*** Opening TASK DATA ***
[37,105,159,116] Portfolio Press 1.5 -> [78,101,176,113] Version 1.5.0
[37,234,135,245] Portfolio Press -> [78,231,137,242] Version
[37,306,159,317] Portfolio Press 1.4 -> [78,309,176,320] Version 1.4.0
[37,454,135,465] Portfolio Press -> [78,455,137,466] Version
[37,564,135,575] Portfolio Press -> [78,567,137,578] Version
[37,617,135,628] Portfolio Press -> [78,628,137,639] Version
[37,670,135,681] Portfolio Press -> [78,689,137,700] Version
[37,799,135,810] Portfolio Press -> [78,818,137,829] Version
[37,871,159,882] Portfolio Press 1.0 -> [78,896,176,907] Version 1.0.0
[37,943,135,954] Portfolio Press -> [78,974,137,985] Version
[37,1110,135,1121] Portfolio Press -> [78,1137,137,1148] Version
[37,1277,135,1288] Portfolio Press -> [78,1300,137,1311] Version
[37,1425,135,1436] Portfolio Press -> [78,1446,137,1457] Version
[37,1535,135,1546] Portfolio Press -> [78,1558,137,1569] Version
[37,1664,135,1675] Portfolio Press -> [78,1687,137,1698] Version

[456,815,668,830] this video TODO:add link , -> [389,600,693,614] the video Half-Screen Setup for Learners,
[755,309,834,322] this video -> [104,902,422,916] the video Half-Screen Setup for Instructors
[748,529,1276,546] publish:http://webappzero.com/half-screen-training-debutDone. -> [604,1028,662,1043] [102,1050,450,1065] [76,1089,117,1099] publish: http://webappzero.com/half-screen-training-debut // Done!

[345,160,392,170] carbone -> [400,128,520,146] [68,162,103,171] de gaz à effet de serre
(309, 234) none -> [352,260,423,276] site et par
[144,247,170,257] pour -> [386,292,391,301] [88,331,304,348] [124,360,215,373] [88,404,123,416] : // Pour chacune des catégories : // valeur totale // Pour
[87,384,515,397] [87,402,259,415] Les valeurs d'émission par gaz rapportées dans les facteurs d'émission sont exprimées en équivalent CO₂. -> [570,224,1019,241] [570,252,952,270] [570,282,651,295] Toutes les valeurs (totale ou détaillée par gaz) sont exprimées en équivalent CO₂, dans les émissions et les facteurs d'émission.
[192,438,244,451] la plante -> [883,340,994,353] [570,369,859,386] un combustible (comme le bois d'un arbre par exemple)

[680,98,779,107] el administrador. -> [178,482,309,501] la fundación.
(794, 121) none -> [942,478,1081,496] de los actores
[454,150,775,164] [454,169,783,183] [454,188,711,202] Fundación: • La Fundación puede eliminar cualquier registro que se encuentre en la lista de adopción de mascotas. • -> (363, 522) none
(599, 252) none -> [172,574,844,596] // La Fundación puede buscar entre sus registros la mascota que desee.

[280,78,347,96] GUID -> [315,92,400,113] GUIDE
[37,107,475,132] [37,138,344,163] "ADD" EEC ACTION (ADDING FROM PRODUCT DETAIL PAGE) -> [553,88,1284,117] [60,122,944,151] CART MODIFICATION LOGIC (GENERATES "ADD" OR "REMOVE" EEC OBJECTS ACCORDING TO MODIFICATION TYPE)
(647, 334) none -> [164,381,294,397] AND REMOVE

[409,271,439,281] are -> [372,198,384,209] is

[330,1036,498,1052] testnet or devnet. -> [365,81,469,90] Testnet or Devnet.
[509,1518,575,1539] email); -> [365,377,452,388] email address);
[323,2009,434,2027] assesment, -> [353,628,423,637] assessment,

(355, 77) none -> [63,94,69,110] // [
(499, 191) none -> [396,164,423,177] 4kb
*** Closing TASK DATA ***
**WHAT NEEDS TO BE DONE:**
The answer must consist of every line from the entries above that contains "REMOVE".

**SOLVED EXERCISE:**
[37,107,475,132] [37,138,344,163] "ADD" EEC ACTION (ADDING FROM PRODUCT DETAIL PAGE) -> [553,88,1284,117] [60,122,944,151] CART MODIFICATION LOGIC (GENERATES "ADD" OR "REMOVE" EEC OBJECTS ACCORDING TO MODIFICATION TYPE)
(647, 334) none -> [164,381,294,397] AND REMOVE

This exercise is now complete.